**Problem requirements**.
Below are the records; give again exactly the line with "tax: 13.5% = 439.16 -> 13.5% = 580.23", the line with "total quantity: 58 -> 51", and each line that lies between them, and nothing besides.

**Working data**.
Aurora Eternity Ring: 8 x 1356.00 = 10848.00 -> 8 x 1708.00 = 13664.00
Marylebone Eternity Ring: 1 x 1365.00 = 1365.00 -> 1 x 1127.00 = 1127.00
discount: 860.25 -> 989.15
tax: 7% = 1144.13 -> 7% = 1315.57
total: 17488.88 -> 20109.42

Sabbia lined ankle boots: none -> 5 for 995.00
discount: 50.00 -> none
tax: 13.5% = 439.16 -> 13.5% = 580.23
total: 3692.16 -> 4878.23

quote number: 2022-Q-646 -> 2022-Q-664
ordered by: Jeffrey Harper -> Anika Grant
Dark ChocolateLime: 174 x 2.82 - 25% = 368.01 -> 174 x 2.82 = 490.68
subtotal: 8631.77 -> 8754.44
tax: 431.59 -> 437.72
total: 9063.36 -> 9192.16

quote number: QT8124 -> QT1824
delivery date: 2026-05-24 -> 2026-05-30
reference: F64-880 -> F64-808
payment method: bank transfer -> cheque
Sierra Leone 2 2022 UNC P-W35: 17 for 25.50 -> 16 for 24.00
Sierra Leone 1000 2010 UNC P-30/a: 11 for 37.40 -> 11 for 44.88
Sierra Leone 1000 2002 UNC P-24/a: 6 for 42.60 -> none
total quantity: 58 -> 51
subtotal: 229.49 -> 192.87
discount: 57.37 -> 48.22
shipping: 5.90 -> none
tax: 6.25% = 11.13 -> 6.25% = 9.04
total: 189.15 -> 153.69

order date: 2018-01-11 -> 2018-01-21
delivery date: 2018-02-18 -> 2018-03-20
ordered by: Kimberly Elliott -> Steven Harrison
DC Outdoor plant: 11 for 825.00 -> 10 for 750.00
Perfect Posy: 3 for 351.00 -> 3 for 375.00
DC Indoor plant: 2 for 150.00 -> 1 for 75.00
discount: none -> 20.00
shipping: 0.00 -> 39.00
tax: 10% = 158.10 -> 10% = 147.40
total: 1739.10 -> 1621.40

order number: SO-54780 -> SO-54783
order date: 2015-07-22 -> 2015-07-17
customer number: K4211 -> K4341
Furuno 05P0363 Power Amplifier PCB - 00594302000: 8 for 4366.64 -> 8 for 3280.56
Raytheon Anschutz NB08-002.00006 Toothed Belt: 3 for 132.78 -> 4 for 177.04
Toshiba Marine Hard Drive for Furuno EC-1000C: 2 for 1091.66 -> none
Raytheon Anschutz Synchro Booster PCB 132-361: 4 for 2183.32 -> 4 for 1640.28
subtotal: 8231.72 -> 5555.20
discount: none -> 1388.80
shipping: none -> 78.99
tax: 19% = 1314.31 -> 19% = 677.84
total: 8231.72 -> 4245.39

**Task output**.
tax: 13.5% = 439.16 -> 13.5% = 580.23
total: 3692.16 -> 4878.23

quote number: 2022-Q-646 -> 2022-Q-664
ordered by: Jeffrey Harper -> Anika Grant
Dark ChocolateLime: 174 x 2.82 - 25% = 368.01 -> 174 x 2.82 = 490.68
subtotal: 8631.77 -> 8754.44
tax: 431.59 -> 437.72
total: 9063.36 -> 9192.16

quote number: QT8124 -> QT1824
delivery date: 2026-05-24 -> 2026-05-30
reference: F64-880 -> F64-808
payment method: bank transfer -> cheque
Sierra Leone 2 2022 UNC P-W35: 17 for 25.50 -> 16 for 24.00
Sierra Leone 1000 2010 UNC P-30/a: 11 for 37.40 -> 11 for 44.88
Sierra Leone 1000 2002 UNC P-24/a: 6 for 42.60 -> none
total quantity: 58 -> 51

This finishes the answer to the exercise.